[Assignment]
"TC-RPPO annual meeting." appears in one line of the records below. Output that line and each one after it, exactly, through the last line.

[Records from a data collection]
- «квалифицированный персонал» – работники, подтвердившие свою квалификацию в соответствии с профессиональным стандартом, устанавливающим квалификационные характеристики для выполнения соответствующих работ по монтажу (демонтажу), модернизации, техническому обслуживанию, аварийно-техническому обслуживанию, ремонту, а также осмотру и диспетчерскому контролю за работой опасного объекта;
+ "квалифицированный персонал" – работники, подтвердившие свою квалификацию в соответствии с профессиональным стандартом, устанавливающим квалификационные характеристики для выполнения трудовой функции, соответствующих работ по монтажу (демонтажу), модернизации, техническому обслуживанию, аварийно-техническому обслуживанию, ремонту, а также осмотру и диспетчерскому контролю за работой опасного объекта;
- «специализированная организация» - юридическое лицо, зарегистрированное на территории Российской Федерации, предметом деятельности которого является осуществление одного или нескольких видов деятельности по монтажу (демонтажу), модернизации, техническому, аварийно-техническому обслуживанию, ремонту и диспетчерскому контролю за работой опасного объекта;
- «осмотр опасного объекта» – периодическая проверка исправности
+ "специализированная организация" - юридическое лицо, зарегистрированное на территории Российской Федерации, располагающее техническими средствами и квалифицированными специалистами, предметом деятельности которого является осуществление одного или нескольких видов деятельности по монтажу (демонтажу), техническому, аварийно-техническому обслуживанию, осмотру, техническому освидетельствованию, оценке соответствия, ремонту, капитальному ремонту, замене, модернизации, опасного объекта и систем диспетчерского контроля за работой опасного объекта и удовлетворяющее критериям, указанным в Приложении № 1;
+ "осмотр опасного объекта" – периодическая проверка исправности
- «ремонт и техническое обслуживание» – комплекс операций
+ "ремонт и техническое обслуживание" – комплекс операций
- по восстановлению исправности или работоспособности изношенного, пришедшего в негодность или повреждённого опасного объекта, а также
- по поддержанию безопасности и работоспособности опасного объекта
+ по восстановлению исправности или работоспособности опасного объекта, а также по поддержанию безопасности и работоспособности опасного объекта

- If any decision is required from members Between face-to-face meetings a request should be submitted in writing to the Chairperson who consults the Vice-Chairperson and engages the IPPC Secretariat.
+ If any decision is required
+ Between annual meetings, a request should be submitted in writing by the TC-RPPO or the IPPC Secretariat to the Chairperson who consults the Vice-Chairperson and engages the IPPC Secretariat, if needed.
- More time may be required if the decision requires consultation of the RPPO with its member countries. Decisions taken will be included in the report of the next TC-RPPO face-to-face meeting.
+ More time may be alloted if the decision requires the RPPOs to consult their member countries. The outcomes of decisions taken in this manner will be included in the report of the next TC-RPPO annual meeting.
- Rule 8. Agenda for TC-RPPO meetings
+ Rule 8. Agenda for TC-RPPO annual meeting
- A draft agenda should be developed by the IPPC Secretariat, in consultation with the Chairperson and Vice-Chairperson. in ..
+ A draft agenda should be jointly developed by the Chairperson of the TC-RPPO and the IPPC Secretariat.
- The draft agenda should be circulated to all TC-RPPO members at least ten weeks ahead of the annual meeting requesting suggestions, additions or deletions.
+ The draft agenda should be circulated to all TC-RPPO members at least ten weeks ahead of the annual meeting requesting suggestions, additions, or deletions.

[Result for this exercise]
+ More time may be alloted if the decision requires the RPPOs to consult their member countries. The outcomes of decisions taken in this manner will be included in the report of the next TC-RPPO annual meeting.
- Rule 8. Agenda for TC-RPPO meetings
+ Rule 8. Agenda for TC-RPPO annual meeting
- A draft agenda should be developed by the IPPC Secretariat, in consultation with the Chairperson and Vice-Chairperson. in ..
+ A draft agenda should be jointly developed by the Chairperson of the TC-RPPO and the IPPC Secretariat.
- The draft agenda should be circulated to all TC-RPPO members at least ten weeks ahead of the annual meeting requesting suggestions, additions or deletions.
+ The draft agenda should be circulated to all TC-RPPO members at least ten weeks ahead of the annual meeting requesting suggestions, additions, or deletions.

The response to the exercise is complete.